_Problem_.
Lines from the one containing "(236, 390) none" to the end of the entries below must be reproduced exactly, with both end lines kept and no other line added.

━━━ Input data ━━━

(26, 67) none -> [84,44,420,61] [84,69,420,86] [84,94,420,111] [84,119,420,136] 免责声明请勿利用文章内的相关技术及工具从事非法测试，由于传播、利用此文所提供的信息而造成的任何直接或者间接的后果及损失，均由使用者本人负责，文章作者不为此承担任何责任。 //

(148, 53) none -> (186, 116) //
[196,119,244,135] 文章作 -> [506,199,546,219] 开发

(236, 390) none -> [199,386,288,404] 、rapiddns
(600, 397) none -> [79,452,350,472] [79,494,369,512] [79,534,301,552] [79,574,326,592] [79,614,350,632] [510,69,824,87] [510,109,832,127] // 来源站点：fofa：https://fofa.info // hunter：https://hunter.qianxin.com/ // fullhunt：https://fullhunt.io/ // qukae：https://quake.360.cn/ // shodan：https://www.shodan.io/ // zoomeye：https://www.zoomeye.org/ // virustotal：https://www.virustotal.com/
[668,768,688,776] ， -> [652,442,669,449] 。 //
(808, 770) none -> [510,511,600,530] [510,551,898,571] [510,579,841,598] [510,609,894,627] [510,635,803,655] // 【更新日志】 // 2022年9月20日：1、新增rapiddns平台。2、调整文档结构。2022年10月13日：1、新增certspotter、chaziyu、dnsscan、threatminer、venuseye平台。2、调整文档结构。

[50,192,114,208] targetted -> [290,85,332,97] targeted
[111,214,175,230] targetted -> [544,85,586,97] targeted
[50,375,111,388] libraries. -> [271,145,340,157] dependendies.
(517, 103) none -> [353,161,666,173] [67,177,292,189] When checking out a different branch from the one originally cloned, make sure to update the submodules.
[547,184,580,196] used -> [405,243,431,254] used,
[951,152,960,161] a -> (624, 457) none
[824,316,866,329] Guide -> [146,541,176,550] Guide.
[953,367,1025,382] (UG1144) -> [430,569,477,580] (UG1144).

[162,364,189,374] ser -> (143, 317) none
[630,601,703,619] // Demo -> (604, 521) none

━━━

_Solution to this task_.
(236, 390) none -> [199,386,288,404] 、rapiddns
(600, 397) none -> [79,452,350,472] [79,494,369,512] [79,534,301,552] [79,574,326,592] [79,614,350,632] [510,69,824,87] [510,109,832,127] // 来源站点：fofa：https://fofa.info // hunter：https://hunter.qianxin.com/ // fullhunt：https://fullhunt.io/ // qukae：https://quake.360.cn/ // shodan：https://www.shodan.io/ // zoomeye：https://www.zoomeye.org/ // virustotal：https://www.virustotal.com/
[668,768,688,776] ， -> [652,442,669,449] 。 //
(808, 770) none -> [510,511,600,530] [510,551,898,571] [510,579,841,598] [510,609,894,627] [510,635,803,655] // 【更新日志】 // 2022年9月20日：1、新增rapiddns平台。2、调整文档结构。2022年10月13日：1、新增certspotter、chaziyu、dnsscan、threatminer、venuseye平台。2、调整文档结构。

[50,192,114,208] targetted -> [290,85,332,97] targeted
[111,214,175,230] targetted -> [544,85,586,97] targeted
[50,375,111,388] libraries. -> [271,145,340,157] dependendies.
(517, 103) none -> [353,161,666,173] [67,177,292,189] When checking out a different branch from the one originally cloned, make sure to update the submodules.
[547,184,580,196] used -> [405,243,431,254] used,
[951,152,960,161] a -> (624, 457) none
[824,316,866,329] Guide -> [146,541,176,550] Guide.
[953,367,1025,382] (UG1144) -> [430,569,477,580] (UG1144).

[162,364,189,374] ser -> (143, 317) none
[630,601,703,619] // Demo -> (604, 521) none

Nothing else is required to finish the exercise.